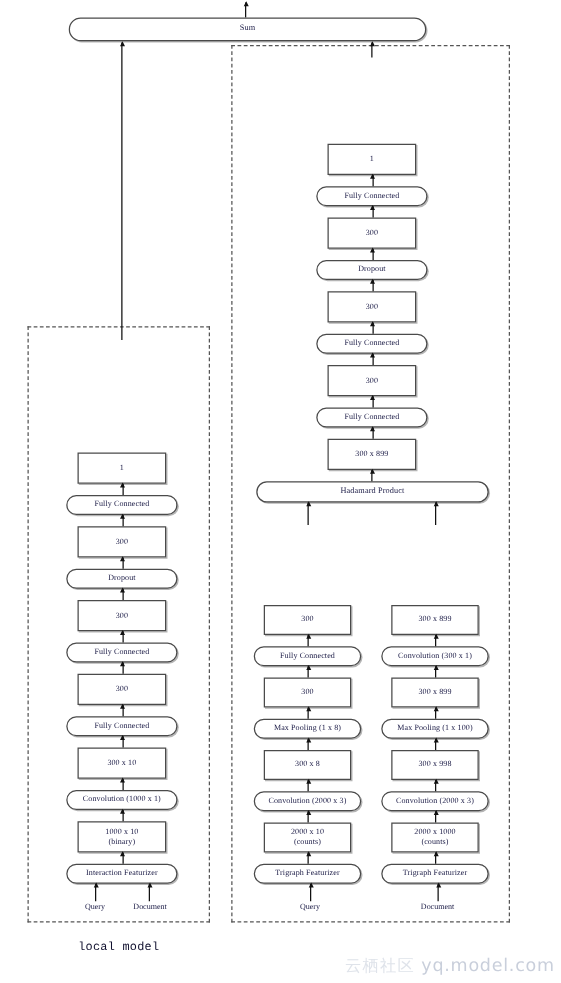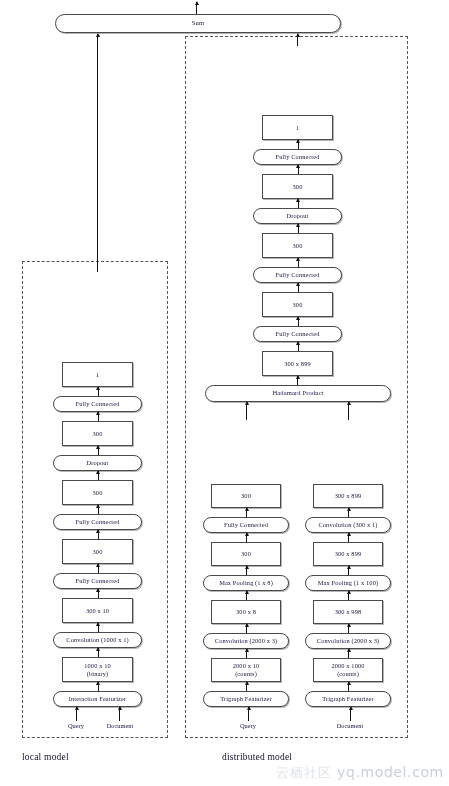--- a/index.html
+++ b/index.html
@@ -20,24 +20,26 @@
   }
   
   .group-box {
     position: absolute;
     border: 1px dashed #555555;
     background: transparent;
     box-sizing: border-box;
   }
   .group-caption {
     position: absolute;
+    text-align: center;
     font-size: 9.5px;
     color: #10102e;
     letter-spacing: .2px;
     white-space: nowrap;
+    font-family: Liberation Mono, monospace;
   }
   
   .node {
     position: absolute;
     box-sizing: border-box;
     background: #ffffff;
     border: 1px solid #4a4a4a;
     display: flex;
     align-items: center;
     justify-content: center;
@@ -107,21 +109,20 @@
 <div id="canvas">
 
   <div class="arrow" style="left:196px; top:2px; height:12px;"></div>
 
   <div class="node round wide" style="left:55px; top:14px; width:286px; height:19px;">Sum</div>
 
   <div class="group-box" style="left:22px; top:261px; width:146px; height:477px;"></div>
   <div class="group-caption" style="left:22px; top:752px; width:146px;">local model</div>
 
   <div class="group-box" style="left:185px; top:36px; width:223px; height:702px;"></div>
-  <div class="group-caption" style="left:222px; top:752px; width:150px;">distributed model</div>
 
   <div class="arrow" style="left:97px; top:34px; height:238px;"></div>
 
   <div id="local-stack">
       <div class="node round" style="left: 53px; top: 691px; width: 89px; height: 16px;">Interaction Featurizer</div>
       <div class="node rect" style="left: 62px; top: 657px; width: 71px; height: 25px;">1000 x 10
 (binary)</div>
       <div class="arrow" style="left: 97.5px; top: 682px; height: 9px;"></div>
       <div class="node round" style="left: 53px; top: 632px; width: 89px; height: 16px;">Convolution (1000 x 1)</div>
       <div class="arrow" style="left: 97.5px; top: 648px; height: 9px;"></div>

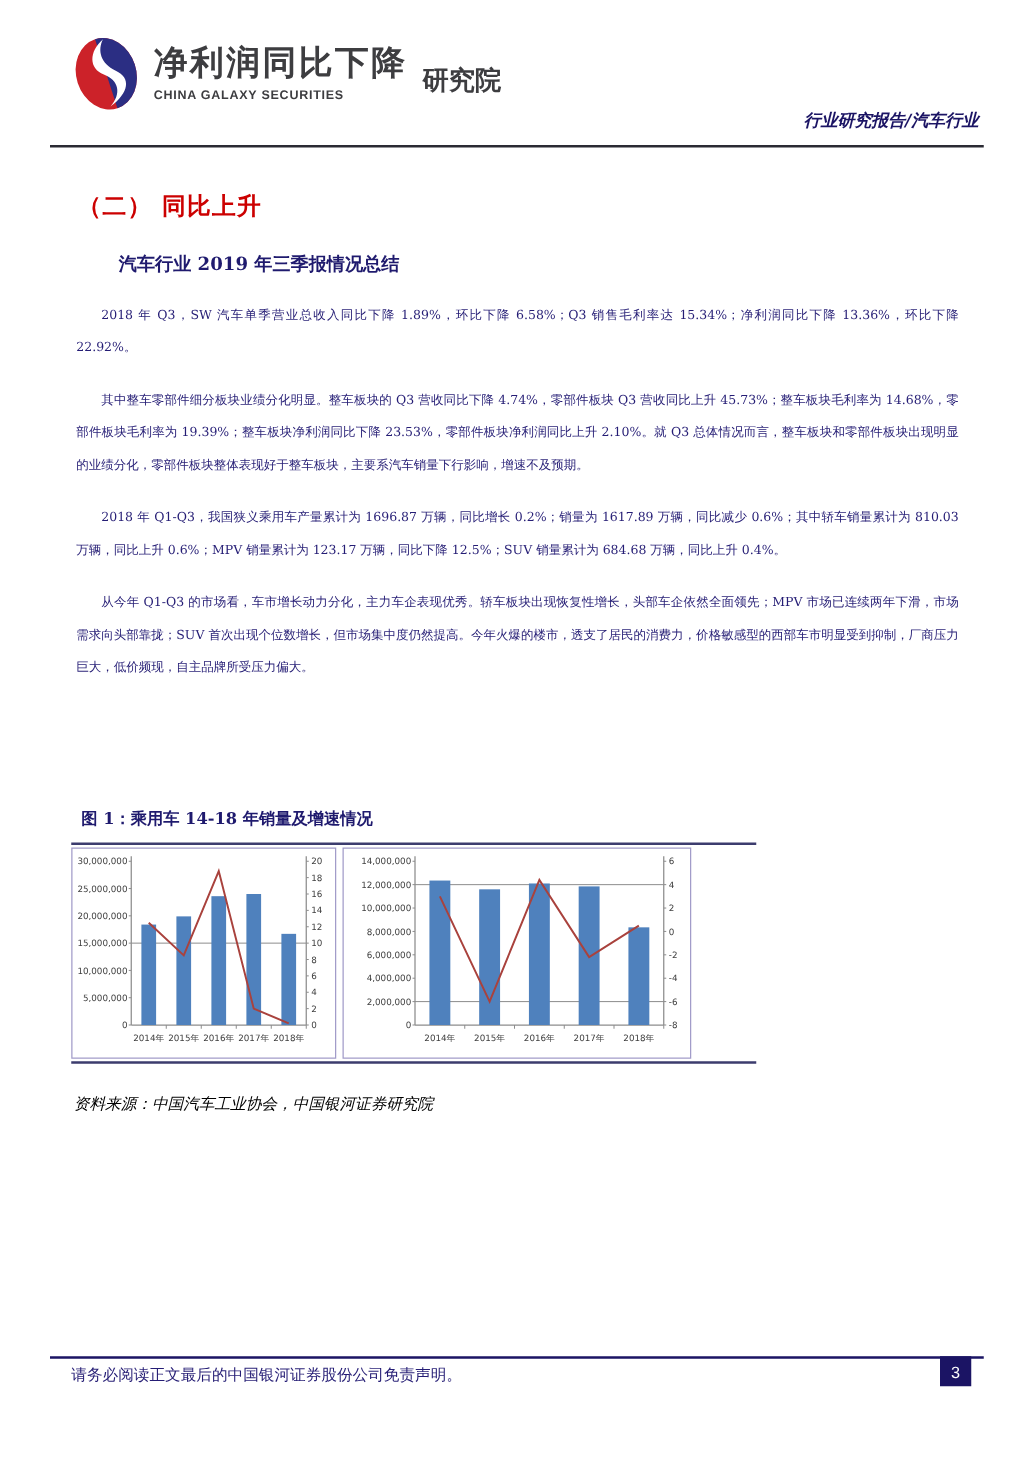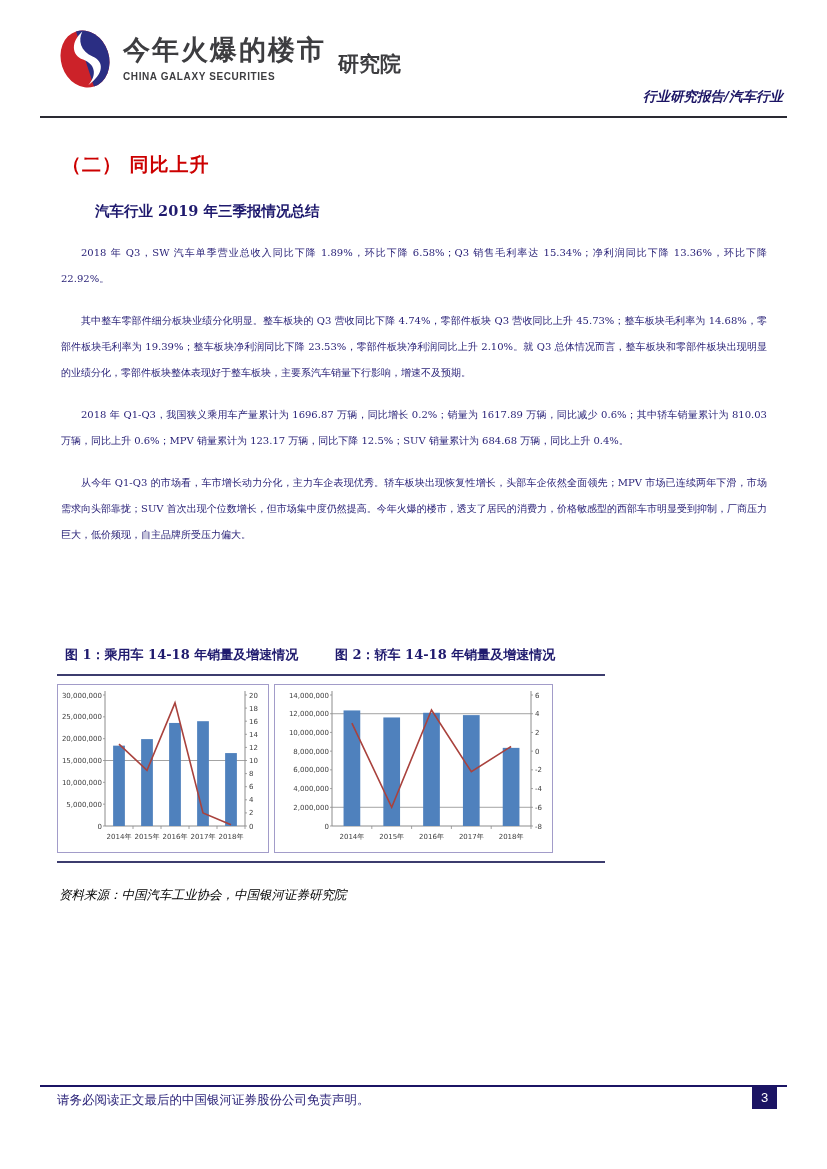--- a/index.html
+++ b/index.html
@@ -27,21 +27,21 @@
   .body-copy { position:absolute; top:240px; left:61px; width:706px; color:#251d75;
     font-size:10px; line-height:26px; text-align:justify; }
   .body-copy p { text-indent:2em; margin-bottom:16px; }
   
   .figures-block { position:absolute; top:644px; left:57px; width:548px; }
   .fig-titles { position:relative; height:30px; }
   .fig-title { position:absolute; top:2px; font-size:13px; font-weight:bold; color:#1f1a6e; white-space:nowrap; }
   .fig-title.t1 { left:8px; }
   .fig-title.t2 { left:278px; }
   .charts-row { border-top:2px solid #3c3c6e; border-bottom:2px solid #3c3c6e;
-    padding:8px 0; display:flex; gap:5px; background:#fff; }
+    padding:2px 0; display:flex; gap:5px; background:#fff; }
   .chart-box { border:1px solid #a29cc9; background:#fff; height:169px; }
   .chart-box.c1 { width:212px; }
   .chart-box.c2 { width:279px; }
   .axis-label { font-family:"DejaVu Sans","Liberation Sans",sans-serif; fill:#404040; }
   .source-note { margin-top:24px; margin-left:2px; font-size:12.5px; font-style:italic; color:#000000; }
   
   .footer-rule { position:absolute; top:1085px; left:40px; right:40px; height:2px; background:#1b1464; }
   .footer-text { position:absolute; top:1092px; left:57px; font-size:12.5px; color:#251d75; }
   .page-box { position:absolute; top:1085px; left:752px; width:25px; height:24px; background:#1b1464;
     color:#ffffff; font-size:13px; display:flex; align-items:center; justify-content:center;
@@ -54,42 +54,41 @@
 
   <div class="logo-row">
     <svg class="logo-mark" width="56" height="66" viewBox="0 0 56 66">
       <g transform="rotate(-18 28 33)">
         <ellipse cx="28" cy="33" rx="24" ry="29" fill="#cc2229"></ellipse>
         <path d="M28,4 A24,29 0 0 1 28,62 Z" fill="#2b2e83"></path>
         <path d="M34,6 C20,12 16,25 26,33 C36,41 35,52 23,59 C41,53 46,42 36,33 C26,24 27,13 34,6 Z" fill="#ffffff"></path>
       </g>
     </svg>
     <div class="logo-text">
-      <div class="logo-cn">今年火爆的楼市</div>
+      <div class="logo-cn">净利润同比下降</div>
       <div class="logo-en">CHINA GALAXY SECURITIES</div>
     </div>
     <div class="logo-suffix">研究院</div>
   </div>
   <div class="report-type">行业研究报告/汽车行业</div>
   <div class="header-rule"></div>
 
   <div class="section-heading">（二） 同比上升</div>
   <div class="sub-heading">汽车行业 2019 年三季报情况总结</div>
 
   <div class="body-copy">
     <p>2018 年 Q3，SW 汽车单季营业总收入同比下降 1.89%，环比下降 6.58%；Q3 销售毛利率达 15.34%；净利润同比下降 13.36%，环比下降 22.92%。</p>
     <p>其中整车零部件细分板块业绩分化明显。整车板块的 Q3 营收同比下降 4.74%，零部件板块 Q3 营收同比上升 45.73%；整车板块毛利率为 14.68%，零部件板块毛利率为 19.39%；整车板块净利润同比下降 23.53%，零部件板块净利润同比上升 2.10%。就 Q3 总体情况而言，整车板块和零部件板块出现明显的业绩分化，零部件板块整体表现好于整车板块，主要系汽车销量下行影响，增速不及预期。</p>
     <p>2018 年 Q1-Q3，我国狭义乘用车产量累计为 1696.87 万辆，同比增长 0.2%；销量为 1617.89 万辆，同比减少 0.6%；其中轿车销量累计为 810.03 万辆，同比上升 0.6%；MPV 销量累计为 123.17 万辆，同比下降 12.5%；SUV 销量累计为 684.68 万辆，同比上升 0.4%。</p>
     <p>从今年 Q1-Q3 的市场看，车市增长动力分化，主力车企表现优秀。轿车板块出现恢复性增长，头部车企依然全面领先；MPV 市场已连续两年下滑，市场需求向头部靠拢；SUV 首次出现个位数增长，但市场集中度仍然提高。今年火爆的楼市，透支了居民的消费力，价格敏感型的西部车市明显受到抑制，厂商压力巨大，低价频现，自主品牌所受压力偏大。</p>
   </div>
 
   <div class="figures-block">
     <div class="fig-titles">
       <div class="fig-title t1">图 1：乘用车 14-18 年销量及增速情况</div>
-      <div class="fig-title t2">图 2：轿车 14-18 年销量及增速情况</div>
     </div>
     <div class="charts-row">
       <div class="chart-box c1" id="chart1"><svg width="210" height="167">
             <line x1="47" y1="75.5" x2="187" y2="75.5" stroke="#8c8c8c" stroke-width="0.8"></line>
             <line x1="47" y1="6" x2="47" y2="141" stroke="#8c8c8c" stroke-width="1"></line>
             <line x1="187" y1="6" x2="187" y2="141" stroke="#8c8c8c" stroke-width="1"></line>
             <line x1="47" y1="141" x2="187" y2="141" stroke="#8c8c8c" stroke-width="1"></line>
             <text x="44" y="12.5" text-anchor="end" font-size="7" class="axis-label">30,000,000</text>
             <line x1="45" y1="10" x2="47" y2="10" stroke="#8c8c8c" stroke-width="0.8"></line>
             <text x="44" y="34.33333333333333" text-anchor="end" font-size="7" class="axis-label">25,000,000</text>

------

## What needs to be done
Your answer must be the number of lines above that contain the word "nowrap", stated alone.

## Response area
2